AUC=area under the receiver operating characteristic curve. ClaD=integrated clinical nomogram combining deep learning, PI-RADS, and clinical variables. DIN=integrated nomogram combining deep learning-based imaging prediction and clinical variables. PIN=integrated nomogram combining PI-RADS scoring and clinical variables. PI-RADS=Prostate Imaging–Reporting and Data System.

In patients with reference ground-truth from radical prostatectomy specimens (the Cleveland Clinic cohort, D4), the ClaD clinical nomogram had an AUC of 0.83 (95% CI 0.75–0.91). In patients with ground-truth obtained from magnetic resonance-guided or ultrasound fusion-guided biopsies (the Long Island Jewish Medical Center cohort), the ClaD nomogram had an AUC of 0.88 (0.82–0.94). The decision curve analysis on the Dtest validation data set showed an added net-benefit of using the integrated ClaD model over the deep learning-based imaging predictor and PIN (appendix p 10). The standardised net-benefit observed for a high-risk score is greater than 0.3 (appendix p 10).
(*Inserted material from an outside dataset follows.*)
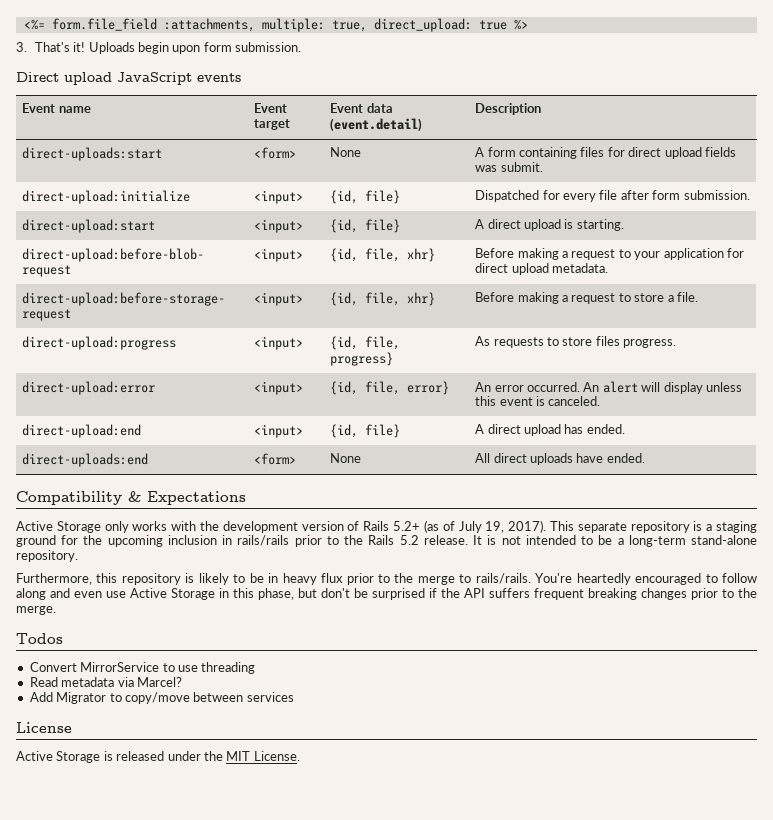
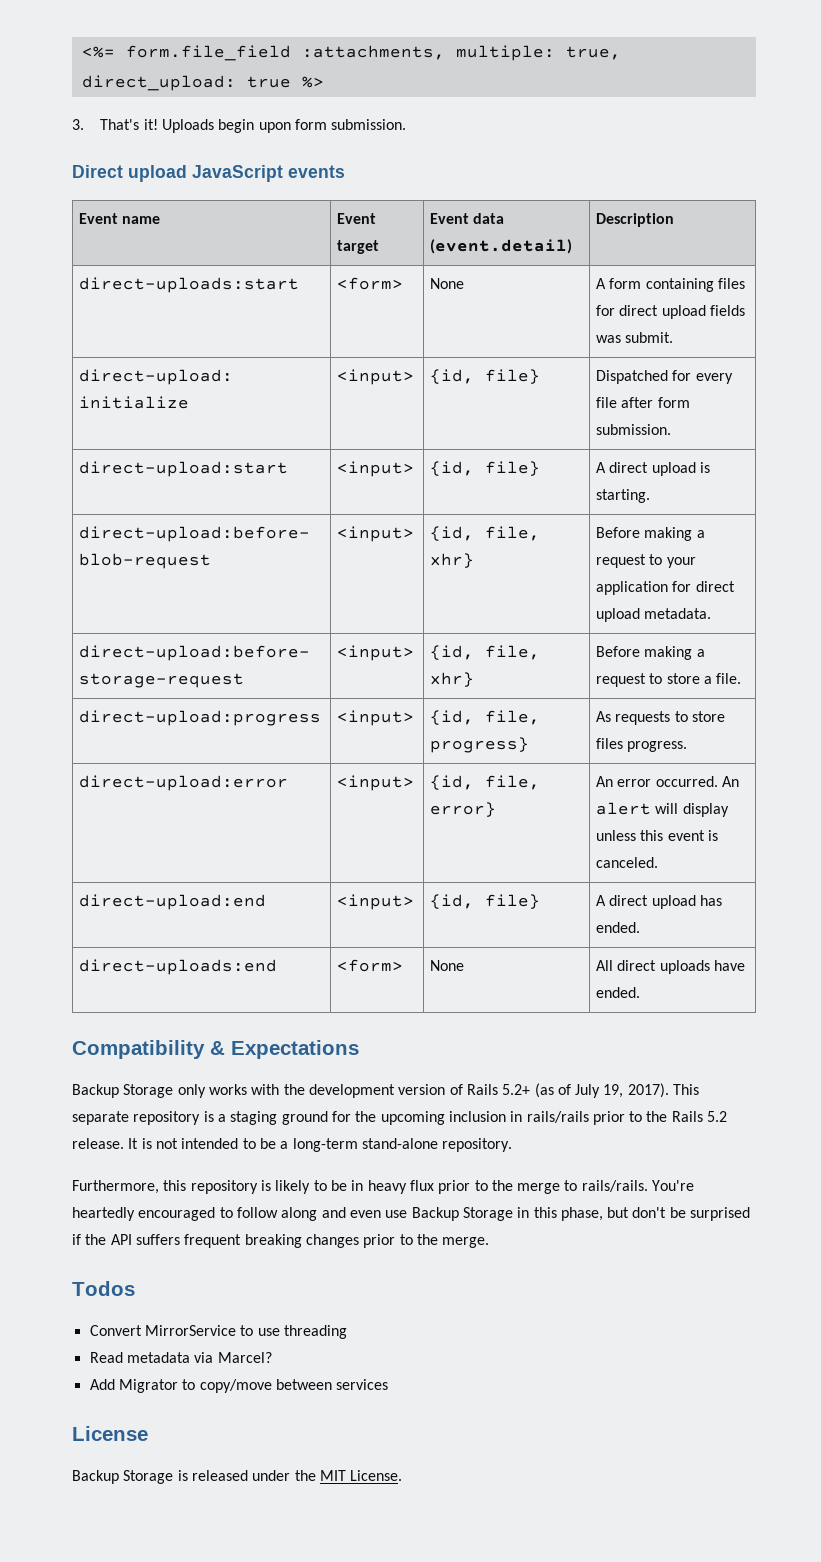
[16,521,53,531] Active -> [72,1084,119,1098] Backup
[130,588,167,598] Active -> [411,1207,459,1221] Backup
[16,751,53,761] Active -> [72,1470,119,1484] Backup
In a subset of 36 patients from the Cleveland Clinic (D4) cohort who underwent radical prostatectomy, we compared the under-grading of the 12-core systematic biopsies, magnetic resonance-guided biopsies, or ultrasound fusion-guided biopsies, and ClaD predictions with respect to radical prostatectomy specimens. Our pro posed nomogram failed to detect clinically significant prostate cancer lesions in seven (19%) of 36 patients, compared with 10 (28%) for the 12-core systematic biopsy and 13 (36%) for magnetic resonance-guided or ultrasound fusion-guided biopsy approaches, resulting in a sensitivity of 79.4% for ClaD (appendix p 11).

To test whether the nomograms could distinguish between patients with GGG 1 and GGG 2 lesions, we analysed a subset of 158 patients (n=49 with GGG 1 and n=109 with GGG 2) from the Dtest validation data set (both cohorts). The AUC of the models ranged from 0.72 to 0.75 (appendix p 12), with the ClaD clinical nomogram obtaining the highest AUC of 0.75 (95% CI 0.70–0.80; p<0.01). The ClaD clinical nomogram distinguished between patients with GGG 1 and GGG 2 with 72.2% accuracy, 77.1% sensitivity, and 61.2% specificity. Among the validation set, only one cohort (Long Island Jewish Medical Center; n=73) had all the information available to evaluate the PBCG nomogram. In this cohort, the DIN, PIN, and ClaD nomograms outperformed the PBCG risk calculator (p<0.03; appendix p 13) with AUCs in the range of 0.83–0.88; the ClaD nomogram had the highest AUC (0.88; 95% CI 0.82–0.94).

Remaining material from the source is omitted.